It started with my tweet:
“Today’s interesting moment. Me & @Geeta_nanda being asked “ooh what do you two girls do in the organisation”? Sort of funny, sort of sad”
And there’s been quite a bit of twitter, DM, Facebook, PM Etc convos this evening. So I figured it was worthy of a more nuanced explanation.
It was innocuous enough, but really made me think. It was a bright young woman who’s a doing a temp sales job in an outpost from the main office. So no reason why she *should* have known us. But actually rather hilarious, and I felt bad for her, when we explained we were a CEO and an Exec Director. But that’s not really the interesting thing.
It was the “girls” thing that really struck me. Use of the diminutive form for women in the workplace is part of the language of power. Or more pertinently the language of disempowerment of women. When it’s so commonplace that even the bright young women who are our future use it, it relights my feminist fire. The job is not yet done.
Language belies much. If we believe that folks of either gender can do a great leadership job, we need a language that gives our daughters the sense that they can achieve greatness. Not the self-limiting belief that “the girls” giggle a lot, and only carry out supportive functions.

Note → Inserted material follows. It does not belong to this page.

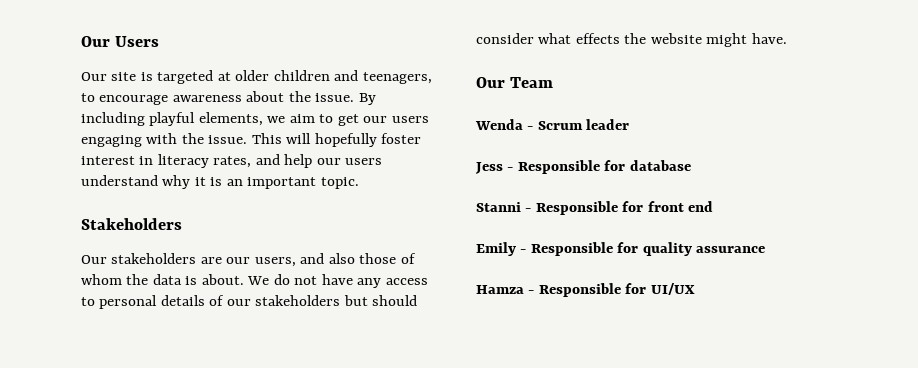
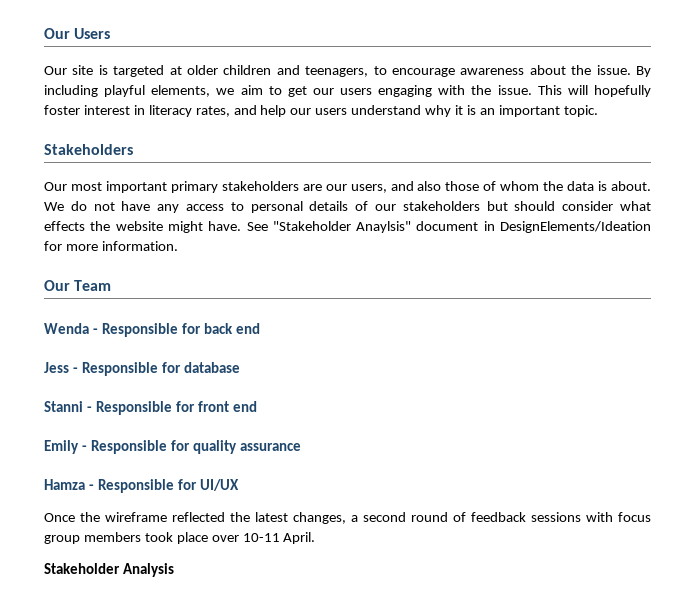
(107, 259) none -> [70,181,218,193] most important primary
(787, 38) none -> [246,221,652,233] [44,241,178,251] See "Stakeholder Anaylsis" document in DesignElements/Ideation for more information.
[537,119,630,130] Scrum leader -> [101,323,260,337] Responsible for back end
(695, 289) none -> [44,512,651,524] [44,532,316,544] [44,563,174,577] // Once the wireframe reflected the latest changes, a second round of feedback sessions with focus group members took place over 10-11 April. // Stakeholder Analysis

There are many roles infrequently filled by women. In my worlds, that’s property development and web tech. So much of the language slips lazily into the masculine form. And the gendered-diminutive for the female form. Language reveals the assumption that the next team member will be male.
There’s so much more than one late night blog post (tapped out on an iPhone), I could write on the subject of gender inequality in the workplace. But for now, I’ll stick to the detail on language.
This is a gender issue for all of us, not just the flag-waving feminists. [edit: I should add here, that I count myself as one of the flag-waving feminists]
Fathers, how do you want your daughters to feel about themselves as they grow up and join the workplace? If you want them to have the same sense of ambition as your sons, you have to start creating a workplace culture where that can happen. And it starts with small things like not perpetuating the “the girls” stuff. So either stop it yourselves, or call it out when you hear it.
And women. We need to be grown up about our ambition, and crack on with doing a good job. And not perpetuate the bollocks. Call it out, and move on.
Silence means you’re part of the problem. And I’ve been too quiet for too long (me, silent… Unlikely I know).